**What you have to do:** Leave out the pictures and copy each record below exactly.

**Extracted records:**

»»

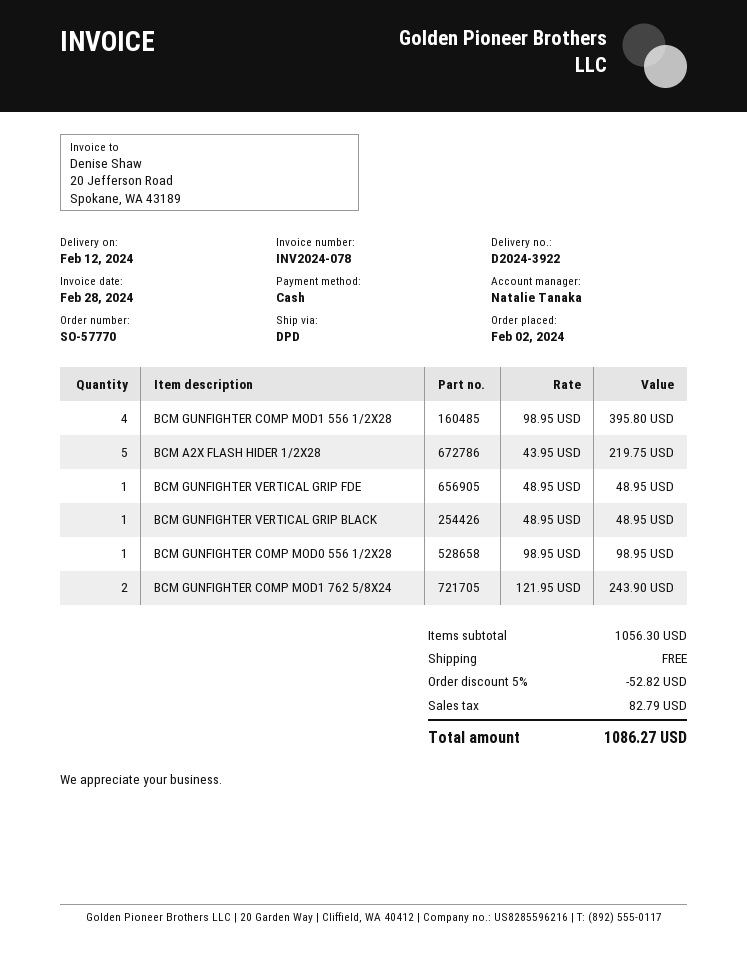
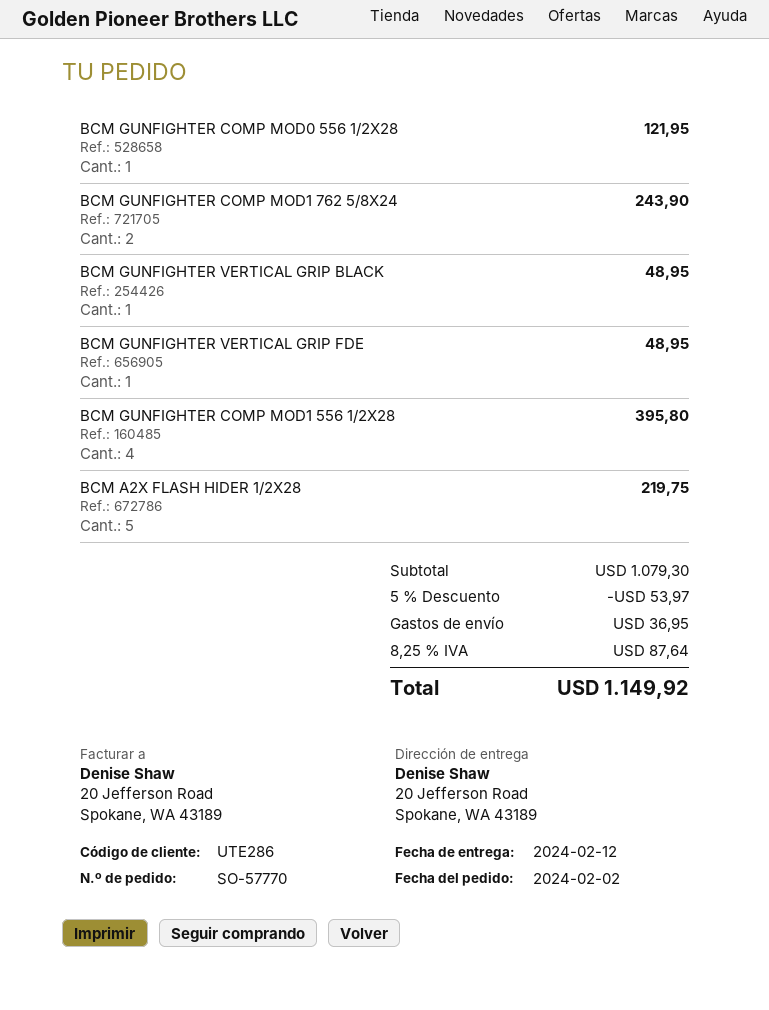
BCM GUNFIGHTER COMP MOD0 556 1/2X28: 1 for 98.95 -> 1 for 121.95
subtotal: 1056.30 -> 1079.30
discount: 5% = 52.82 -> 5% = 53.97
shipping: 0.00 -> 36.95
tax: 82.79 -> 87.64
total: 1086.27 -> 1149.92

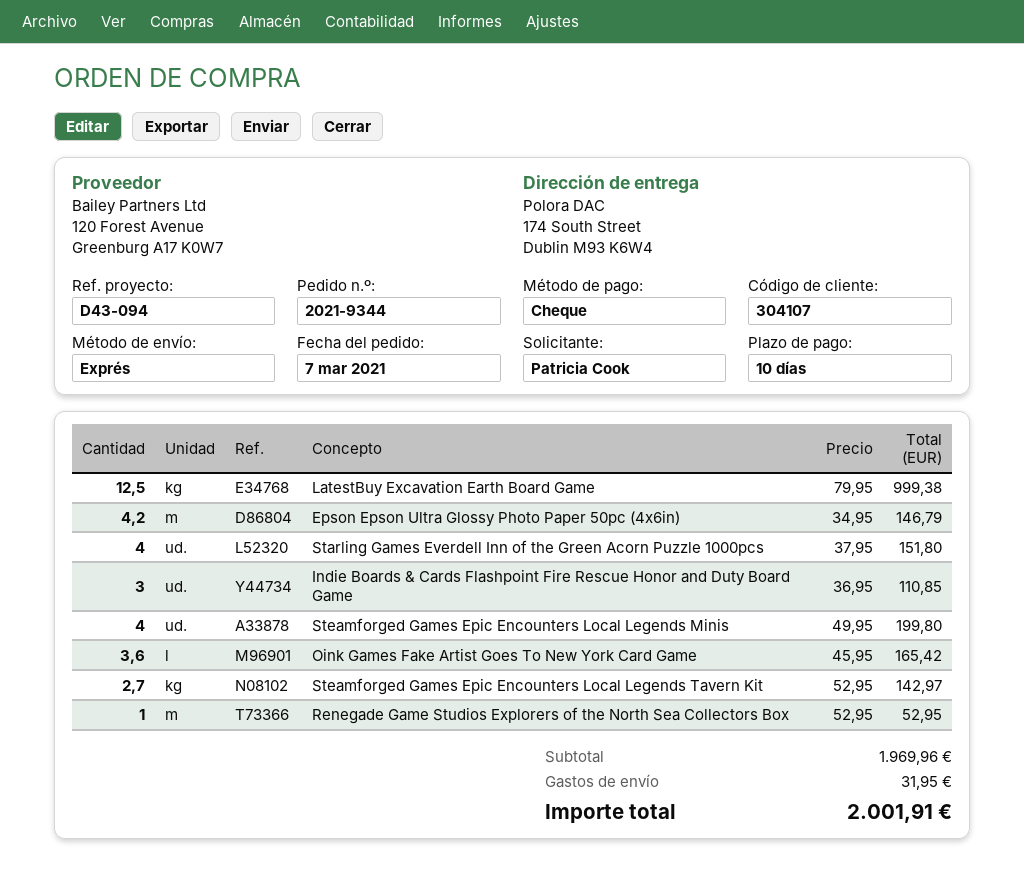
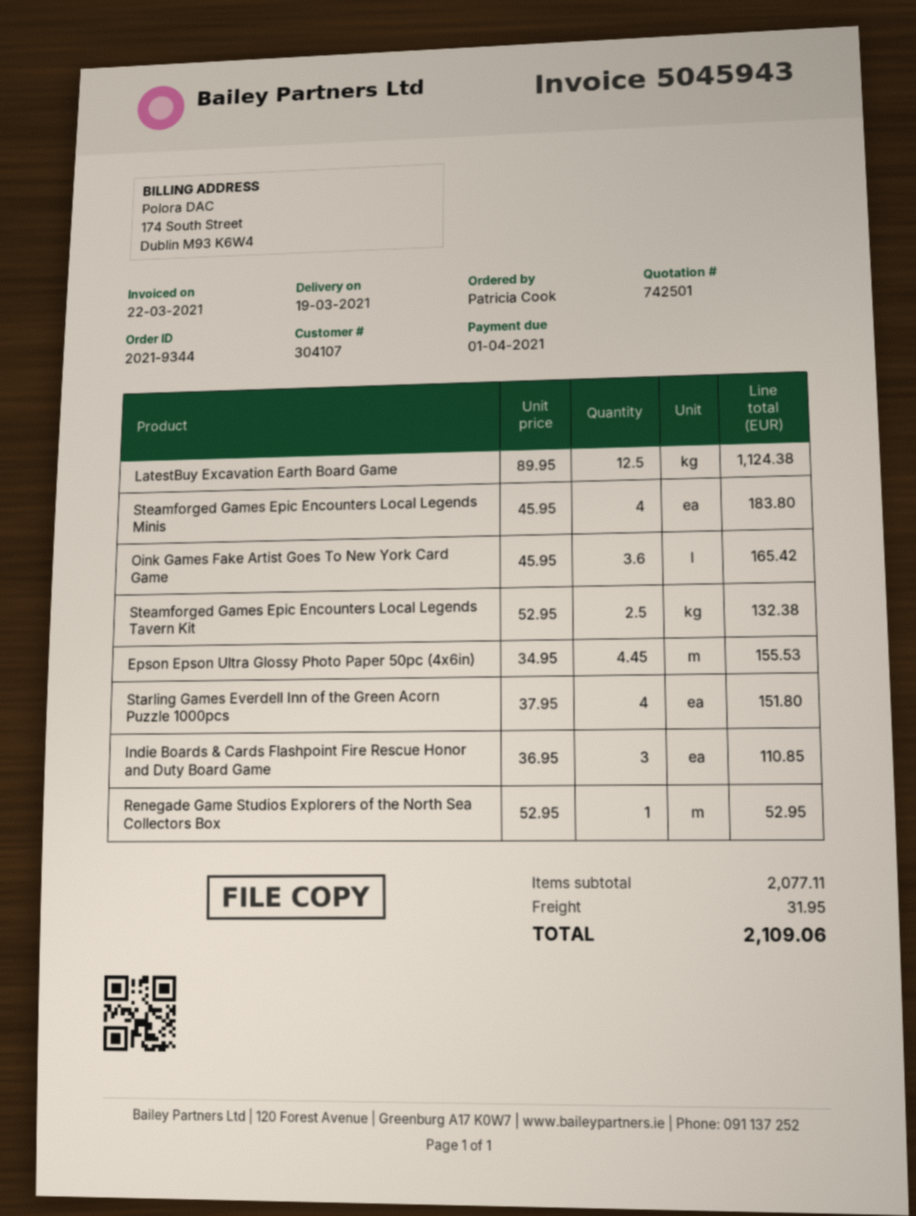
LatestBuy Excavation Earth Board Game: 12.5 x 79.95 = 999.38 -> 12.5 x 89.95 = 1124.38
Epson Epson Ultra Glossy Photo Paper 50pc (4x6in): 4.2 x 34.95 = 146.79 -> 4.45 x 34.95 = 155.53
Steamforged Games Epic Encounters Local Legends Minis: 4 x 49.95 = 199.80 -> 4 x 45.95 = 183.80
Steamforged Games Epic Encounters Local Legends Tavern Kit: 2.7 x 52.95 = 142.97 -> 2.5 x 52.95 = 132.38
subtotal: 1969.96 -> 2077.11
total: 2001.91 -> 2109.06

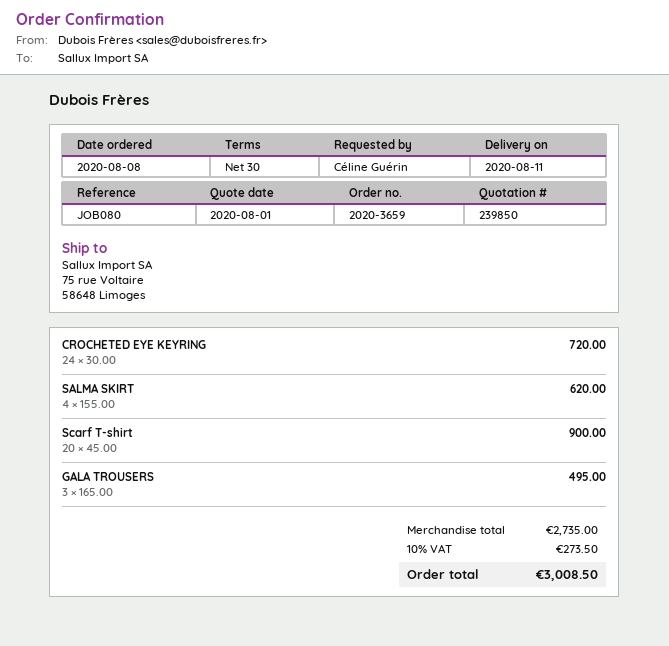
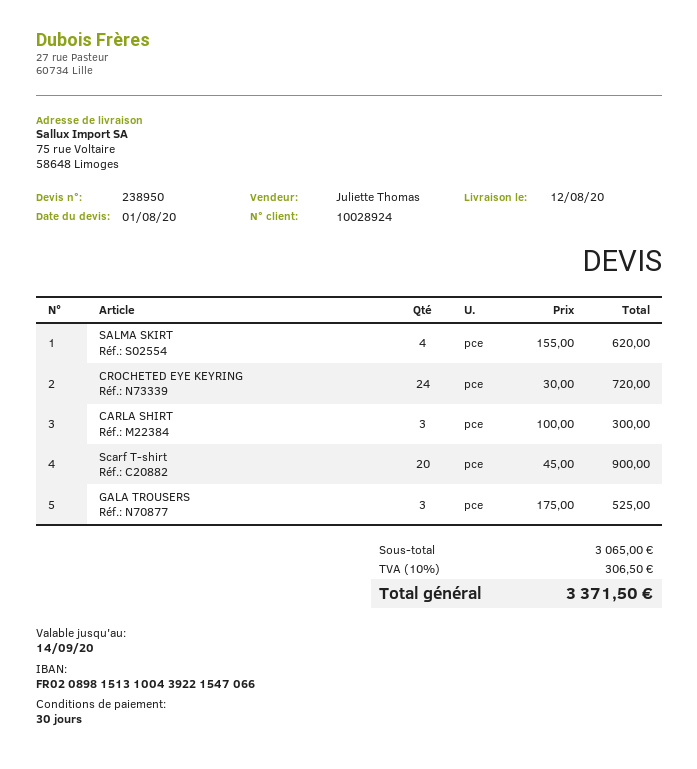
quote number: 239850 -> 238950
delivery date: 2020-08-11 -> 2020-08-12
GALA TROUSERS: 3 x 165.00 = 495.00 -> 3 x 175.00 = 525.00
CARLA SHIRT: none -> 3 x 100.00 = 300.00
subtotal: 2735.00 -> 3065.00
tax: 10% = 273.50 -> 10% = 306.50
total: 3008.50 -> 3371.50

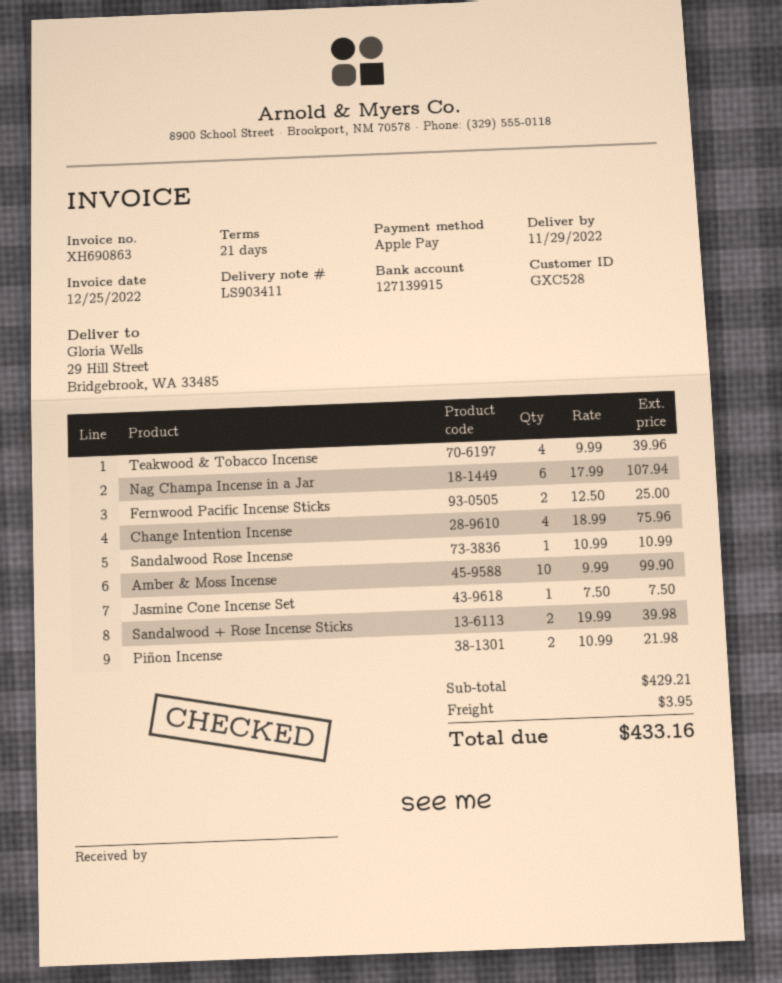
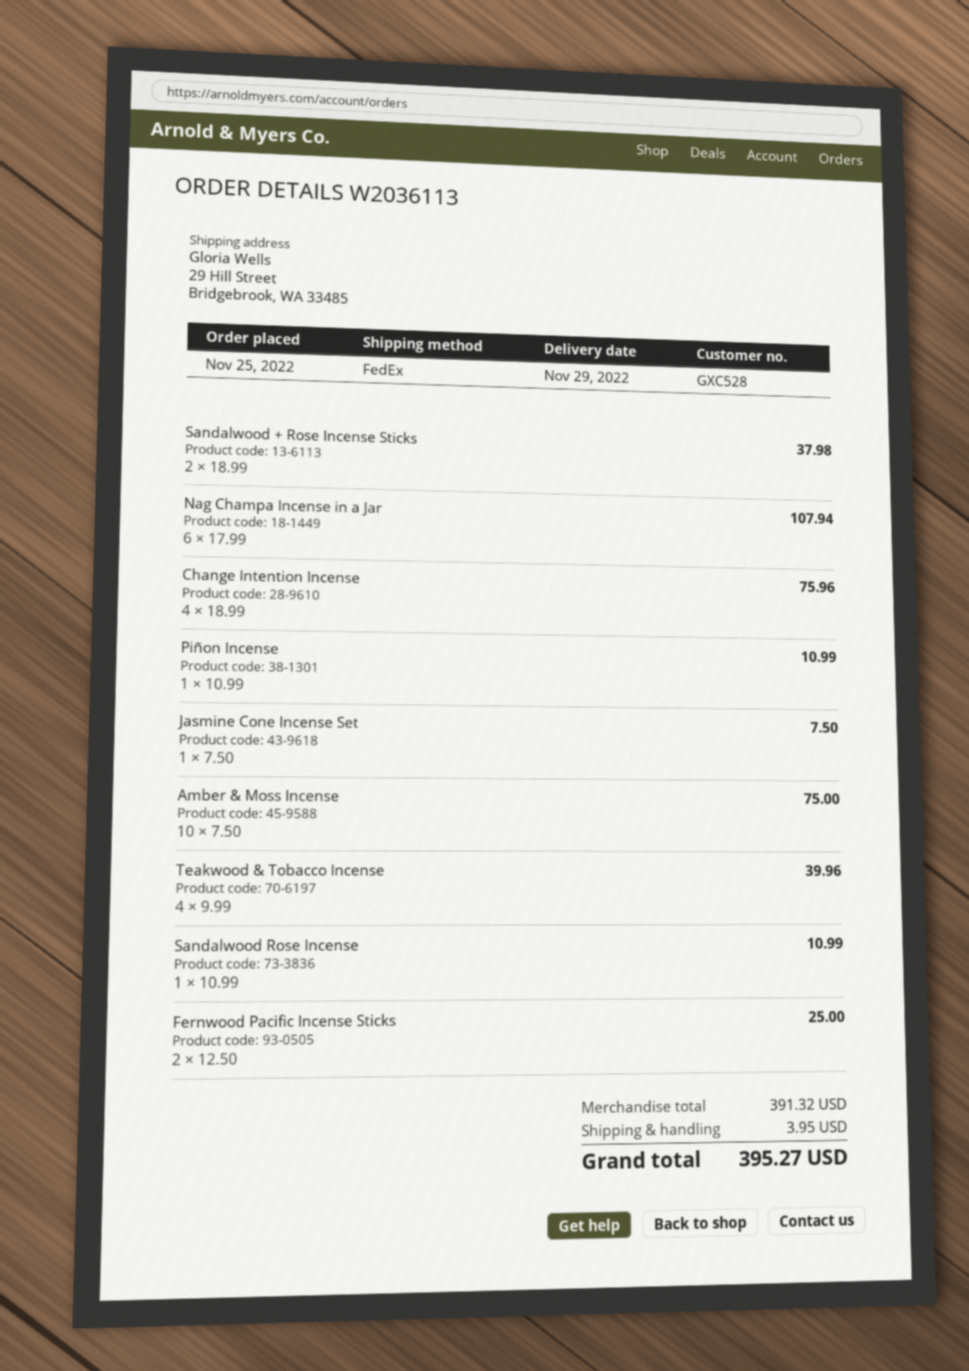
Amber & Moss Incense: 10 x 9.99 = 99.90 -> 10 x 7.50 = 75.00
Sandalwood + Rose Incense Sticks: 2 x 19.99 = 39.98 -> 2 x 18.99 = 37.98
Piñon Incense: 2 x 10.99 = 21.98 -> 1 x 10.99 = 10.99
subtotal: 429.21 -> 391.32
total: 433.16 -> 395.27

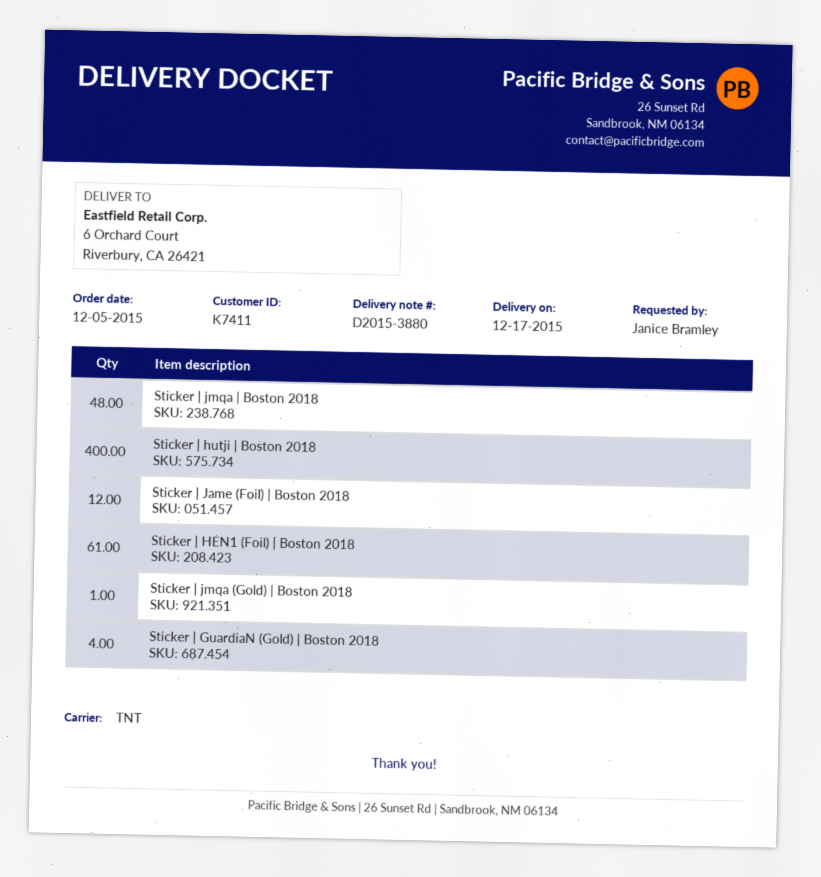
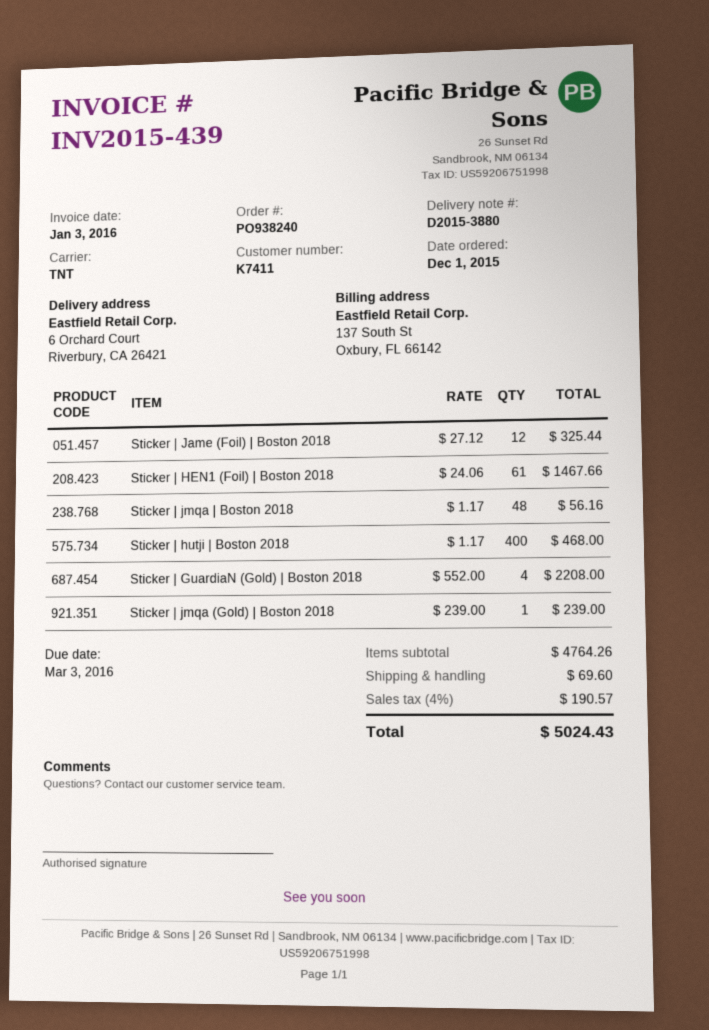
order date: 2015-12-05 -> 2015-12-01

««

**Written reply:**
BCM GUNFIGHTER COMP MOD0 556 1/2X28: 1 for 98.95 -> 1 for 121.95
subtotal: 1056.30 -> 1079.30
discount: 5% = 52.82 -> 5% = 53.97
shipping: 0.00 -> 36.95
tax: 82.79 -> 87.64
total: 1086.27 -> 1149.92

LatestBuy Excavation Earth Board Game: 12.5 x 79.95 = 999.38 -> 12.5 x 89.95 = 1124.38
Epson Epson Ultra Glossy Photo Paper 50pc (4x6in): 4.2 x 34.95 = 146.79 -> 4.45 x 34.95 = 155.53
Steamforged Games Epic Encounters Local Legends Minis: 4 x 49.95 = 199.80 -> 4 x 45.95 = 183.80
Steamforged Games Epic Encounters Local Legends Tavern Kit: 2.7 x 52.95 = 142.97 -> 2.5 x 52.95 = 132.38
subtotal: 1969.96 -> 2077.11
total: 2001.91 -> 2109.06

quote number: 239850 -> 238950
delivery date: 2020-08-11 -> 2020-08-12
GALA TROUSERS: 3 x 165.00 = 495.00 -> 3 x 175.00 = 525.00
CARLA SHIRT: none -> 3 x 100.00 = 300.00
subtotal: 2735.00 -> 3065.00
tax: 10% = 273.50 -> 10% = 306.50
total: 3008.50 -> 3371.50

Amber & Moss Incense: 10 x 9.99 = 99.90 -> 10 x 7.50 = 75.00
Sandalwood + Rose Incense Sticks: 2 x 19.99 = 39.98 -> 2 x 18.99 = 37.98
Piñon Incense: 2 x 10.99 = 21.98 -> 1 x 10.99 = 10.99
subtotal: 429.21 -> 391.32
total: 433.16 -> 395.27

order date: 2015-12-05 -> 2015-12-01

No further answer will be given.